J.P. Morgan Healthcare Conference: The Mood Music Insight

With political uncertainty looming over both sides of the Atlantic, the future of the healthcare industry is more blurry than bright.

In its 37th year, the 2019 San Francisco-based J.P. Morgan Healthcare Conference (‘JPM19’) continues to illuminate developments within the ever-evolving biopharmaceutical sector.

With an estimated >40,000 life science executives in San Francisco, the ‘meeting’ or more accurately, collection of meetings, brings together a blend of industry leaders, emerging companies, innovative technology creators and investors. It enables like-minded individuals to rub shoulders, discover industry trends and pursue their agendas. It is ultra-speed-dating for the business professional, requiring long days, long nights and super stamina.
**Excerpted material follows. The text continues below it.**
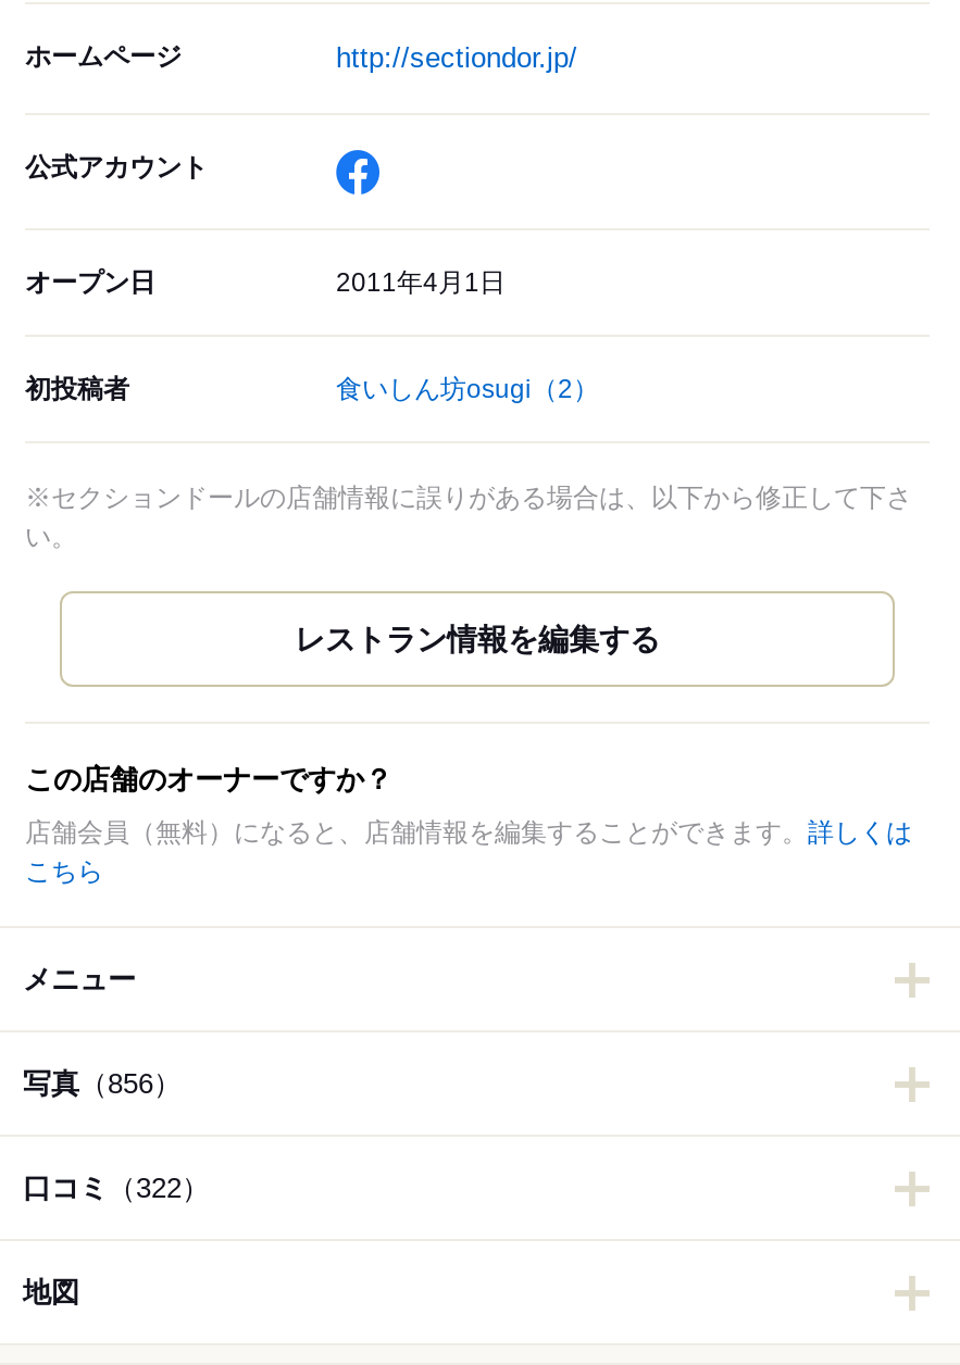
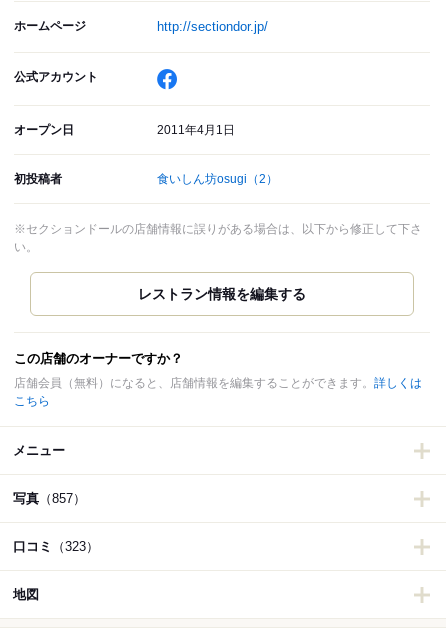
[23,1068,182,1100] 写真（856） -> [13,491,86,506] 写真（857）
[23,1172,210,1205] 口コミ（322） -> [13,539,99,554] 口コミ（323）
To gain insights about the ‘mood music’ from the JPM19 from those that were there, we invited six key industry players to share their experiences at our ‘BioWednesday’ event, hosted in partnership with One Nucleus. The speakers were:

• Mike Ward, Head of Content, Informa Pharma Intelligence
• Madeleine Armstrong, News Editor, Vantage
• Kevin Johnson, Co-founder and Partner, Medicxi
• Peter Pack, CEO, Crescendo Biologics
• Andy Richards, Chairman, Congenica
• Nooman Haque, Managing Director of Life Sciences and Healthcare, Silicon Valley Bank

Is it worth it?

One question underpinned the session: is the event still the must-attend, business-building week for the whole industry or is it just the fear of missing out that compels us to continue going?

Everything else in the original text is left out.